Dass ein Teil des Nationalen Ethikrats in dieser Frage auf eine
ethische Argumentation verzichtet, halte ich für verhängnisvoll. Die
evangelische Kirche spricht sich dafür aus, dass das Eintreten für
das Selbstbestimmungsrecht des Menschen auch am Ende seines Lebens
und die Wahrung der Fürsorgepflicht für menschliches Leben besser in
der Balance bleibt, als dies in der Argumentation des Nationalen
Ethikrats der Fall ist.

3. In wichtigen Fragen kommt der Nationale Ethikrat nicht zu
einem gemeinsamen Urteil, sondern stellt unterschiedliche
Argumentationen nebeneinander.
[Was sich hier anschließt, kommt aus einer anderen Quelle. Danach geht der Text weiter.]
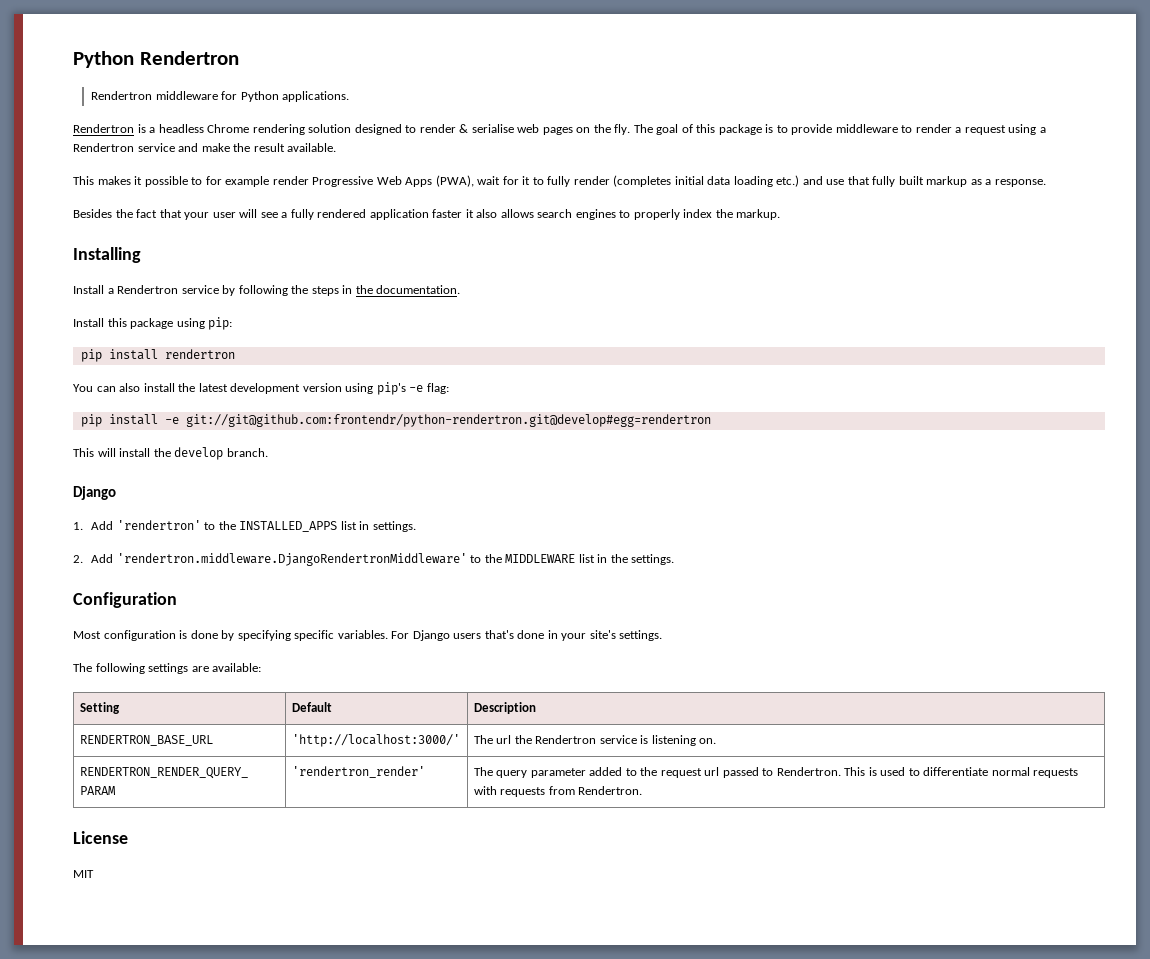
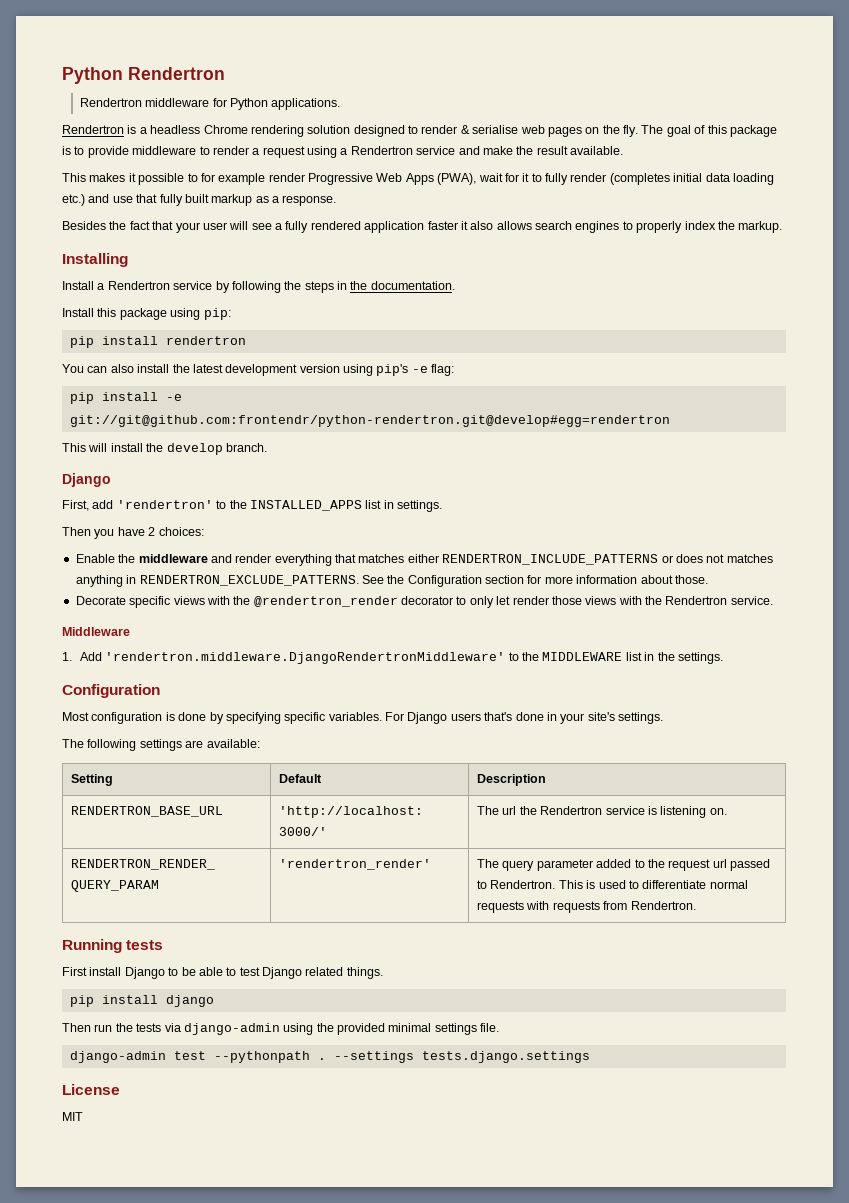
- 1. Add 'rendertron' to the INSTALLED_APPS list in settings.
+ First, add 'rendertron' to the INSTALLED_APPS list in settings.
- 2. Add 'rendertron.middleware.DjangoRendertronMiddleware' to the MIDDLEWARE list in the settings.
+ Then you have 2 choices:
+ Enable the middleware and render everything that matches either RENDERTRON_INCLUDE_PATTERNS or does not matches anything in RENDERTRON_EXCLUDE_PATTERNS. See the Configuration section for more information about those.
+ Decorate specific views with the @rendertron_render decorator to only let render those views with the Rendertron service.
+ Middleware
+ 1. Add 'rendertron.middleware.DjangoRendertronMiddleware' to the MIDDLEWARE list in the settings.
+ Running tests
+ First install Django to be able to test Django related things.
+ pip install django
+ Then run the tests via django-admin using the provided minimal settings file.
+ django-admin test --pythonpath . --settings tests.django.settings

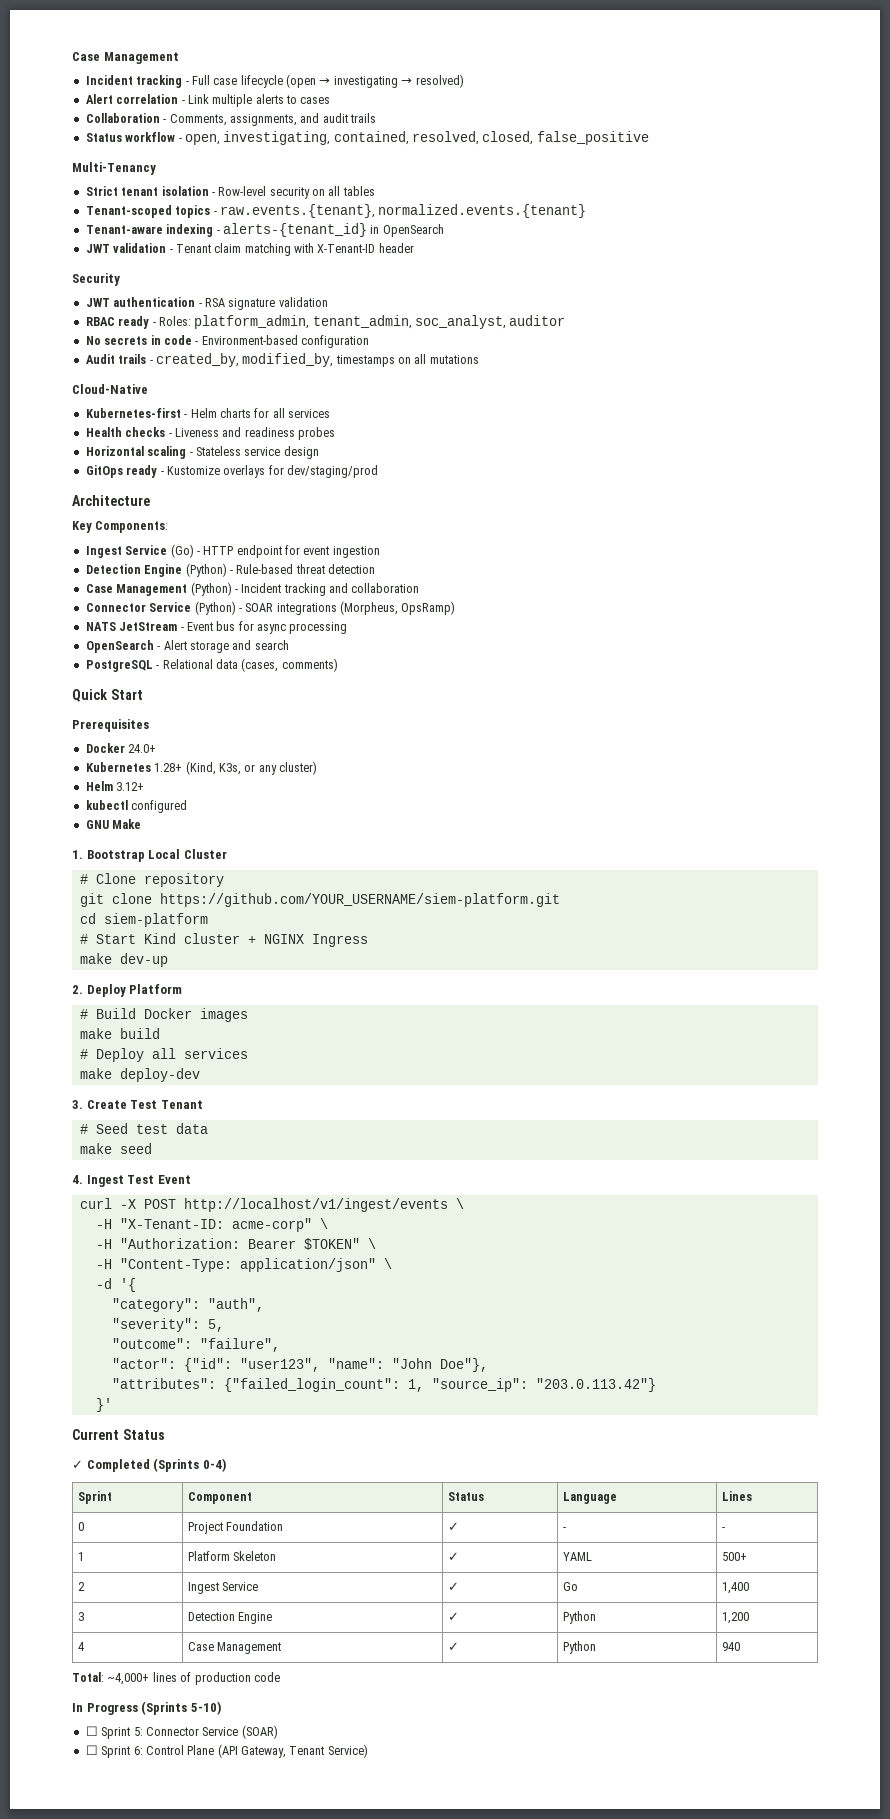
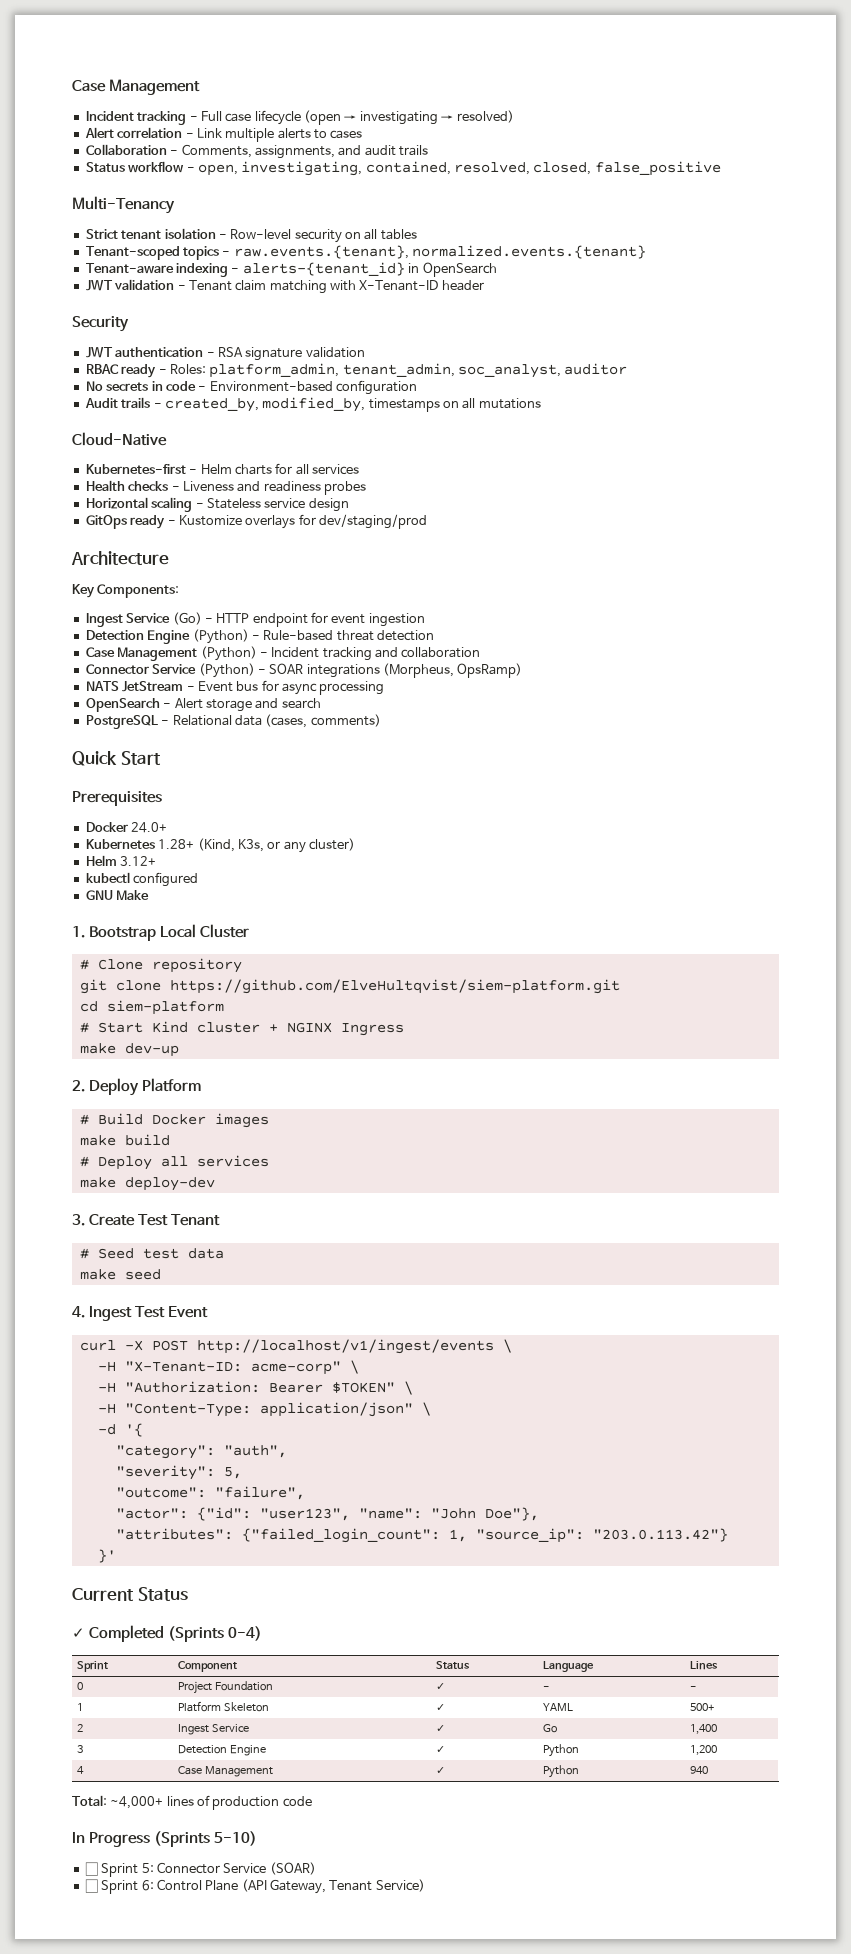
- git clone https://github.com/YOUR_USERNAME/siem-platform.git
+ git clone https://github.com/ElveHultqvist/siem-platform.git

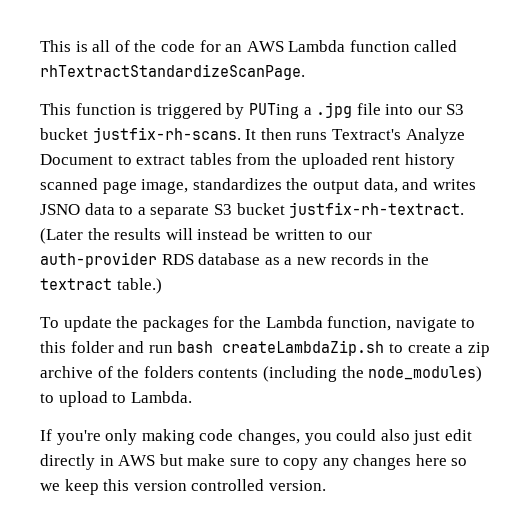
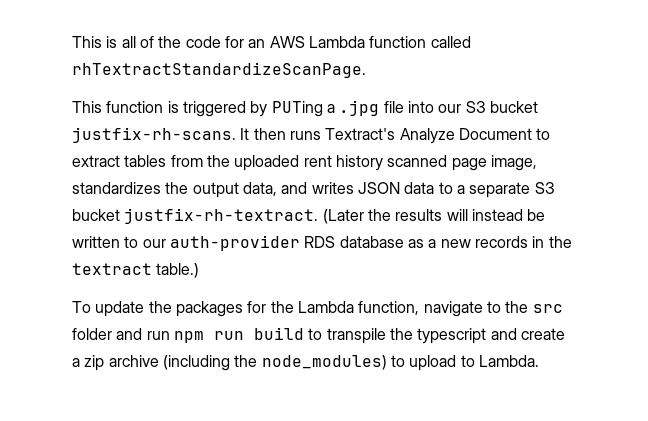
- It then runs Textract's Analyze Document to extract tables from the uploaded rent history scanned page image, standardizes the output data, and writes JSNO data to a separate S3 bucket justfix-rh-textract.
+ It then runs Textract's Analyze Document to extract tables from the uploaded rent history scanned page image, standardizes the output data, and writes JSON data to a separate S3 bucket justfix-rh-textract.
- To update the packages for the Lambda function, navigate to this folder and run bash createLambdaZip.sh to create a zip archive of the folders contents (including the node_modules) to upload to Lambda.
+ To update the packages for the Lambda function, navigate to the src folder and run npm run build to transpile the typescript and create a zip archive (including the node_modules) to upload to Lambda.
- If you're only making code changes, you could also just edit directly in AWS but make sure to copy any changes here so we keep this version controlled version.

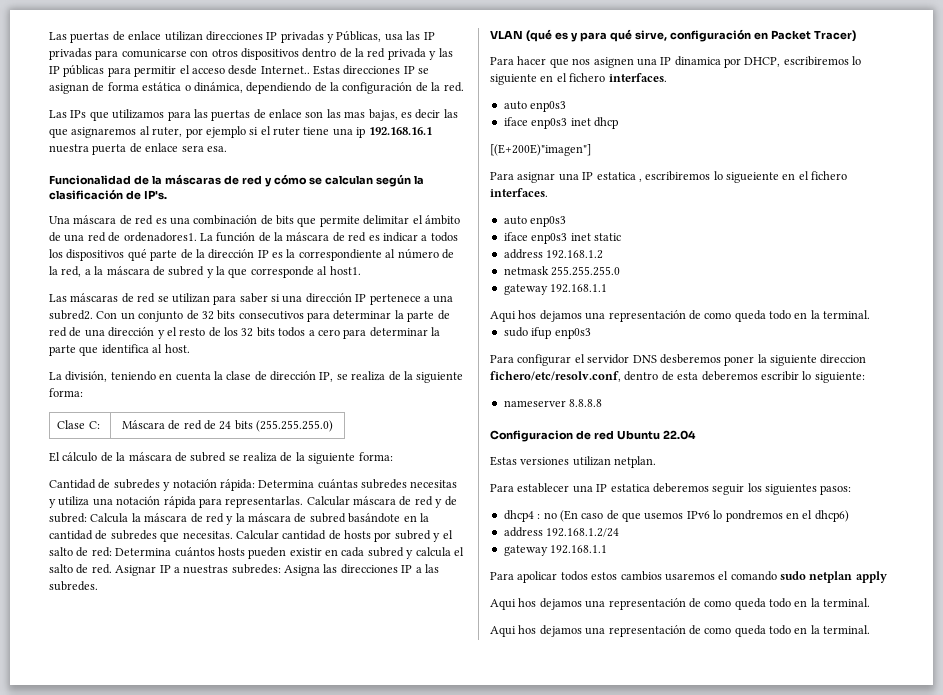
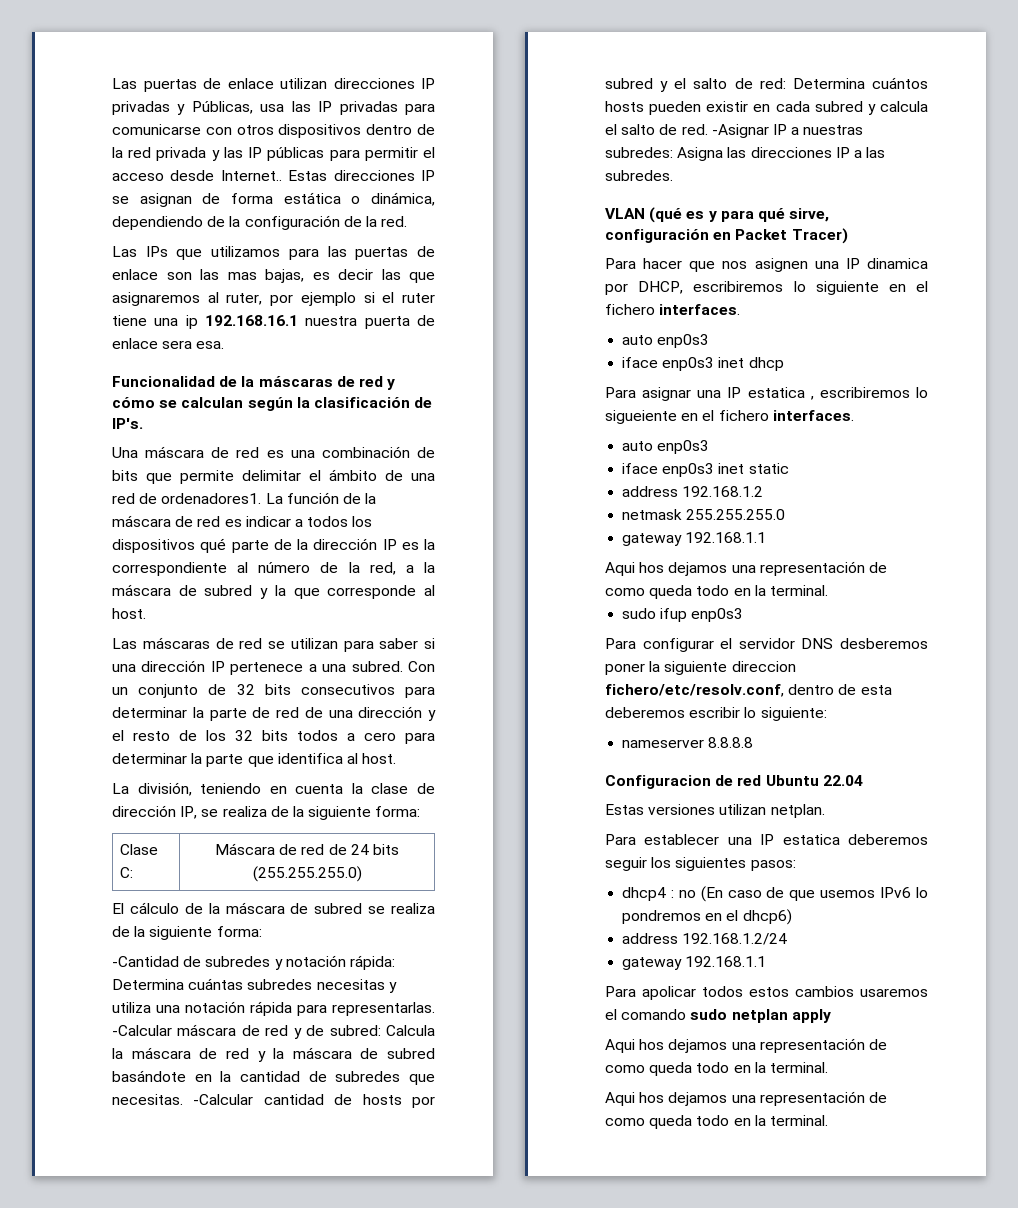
- La función de la máscara de red es indicar a todos los dispositivos qué parte de la dirección IP es la correspondiente al número de la red, a la máscara de subred y la que corresponde al host1.
+ La función de la máscara de red es indicar a todos los dispositivos qué parte de la dirección IP es la correspondiente al número de la red, a la máscara de subred y la que corresponde al host.
- Las máscaras de red se utilizan para saber si una dirección IP pertenece a una subred2.
+ Las máscaras de red se utilizan para saber si una dirección IP pertenece a una subred.
- Cantidad de subredes y notación rápida: Determina cuántas subredes necesitas y utiliza una notación rápida para representarlas.
+ -Cantidad de subredes y notación rápida: Determina cuántas subredes necesitas y utiliza una notación rápida para representarlas.
- Calcular máscara de red y de subred: Calcula la máscara de red y la máscara de subred basándote en la cantidad de subredes que necesitas.
+ -Calcular máscara de red y de subred: Calcula la máscara de red y la máscara de subred basándote en la cantidad de subredes que necesitas.
- Calcular cantidad de hosts por subred y el salto de red: Determina cuántos hosts pueden existir en cada subred y calcula el salto de red.
+ -Calcular cantidad de hosts por subred y el salto de red: Determina cuántos hosts pueden existir en cada subred y calcula el salto de red.
- Asignar IP a nuestras subredes: Asigna las direcciones IP a las subredes.
+ -Asignar IP a nuestras subredes: Asigna las direcciones IP a las subredes.
- [(E+200E)"imagen"]

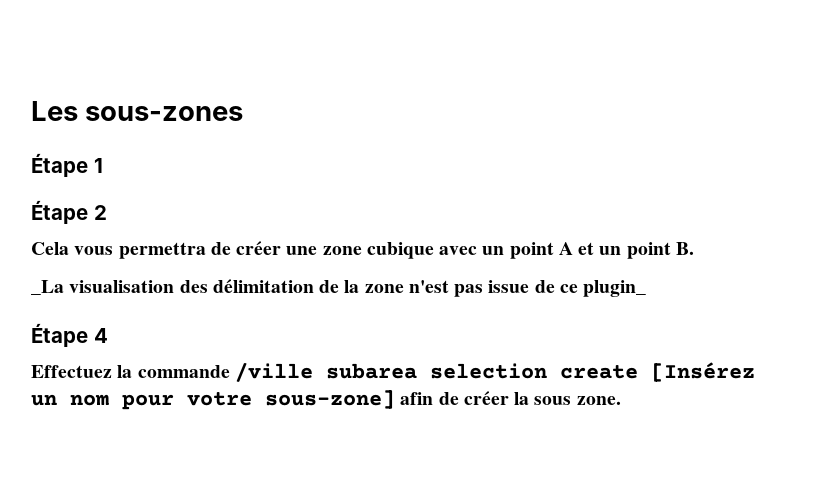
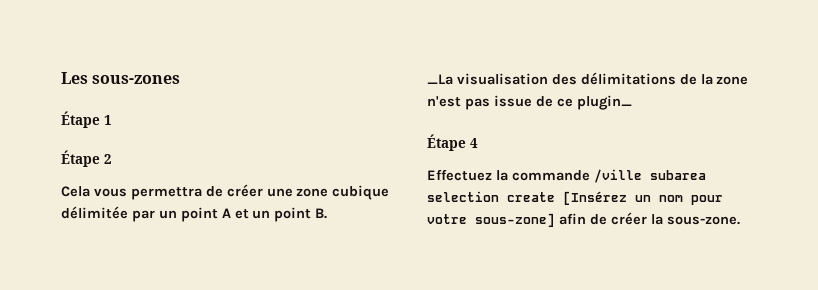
- Cela vous permettra de créer une zone cubique avec un point A et un point B.
+ Cela vous permettra de créer une zone cubique délimitée par un point A et un point B.
- _La visualisation des délimitation de la zone n'est pas issue de ce plugin_
+ _La visualisation des délimitations de la zone n'est pas issue de ce plugin_
- Effectuez la commande /ville subarea selection create [Insérez un nom pour votre sous-zone] afin de créer la sous zone.
+ Effectuez la commande /ville subarea selection create [Insérez un nom pour votre sous-zone] afin de créer la sous-zone.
Das lässt sich grundsätzlich nicht
vermeiden; es war deshalb auch schon bei früheren Äußerungen des
Nationalen Ethikrats der Fall. Doch jetzt ist die Zerfaserung der
Positionen so weit fortgeschritten, dass der Wille zu einem
gemeinsamen Urteil kaum noch zu erkennen ist. Ein Nationaler Ethikrat
muss jedoch alles daran setzen, einen gehaltvollen Konsens zu
erreichen. Je näher man diesem Ziel kommt, desto eher ist es möglich,
den verbleibenden Dissens so darzulegen, dass er in seinem Gewicht
eingeschätzt und gewürdigt werden kann. Je weniger dieses Ziel
erreicht wird, desto größer wird die Gefahr, dass eine solche
Äußerung zu einem Selbstbedienungsladen unterschiedlicher Positionen
wird. Dem Missverständnis, es allen Positionen recht machen zu
wollen, sollte sich der Nationale Ethikrat nicht aussetzen.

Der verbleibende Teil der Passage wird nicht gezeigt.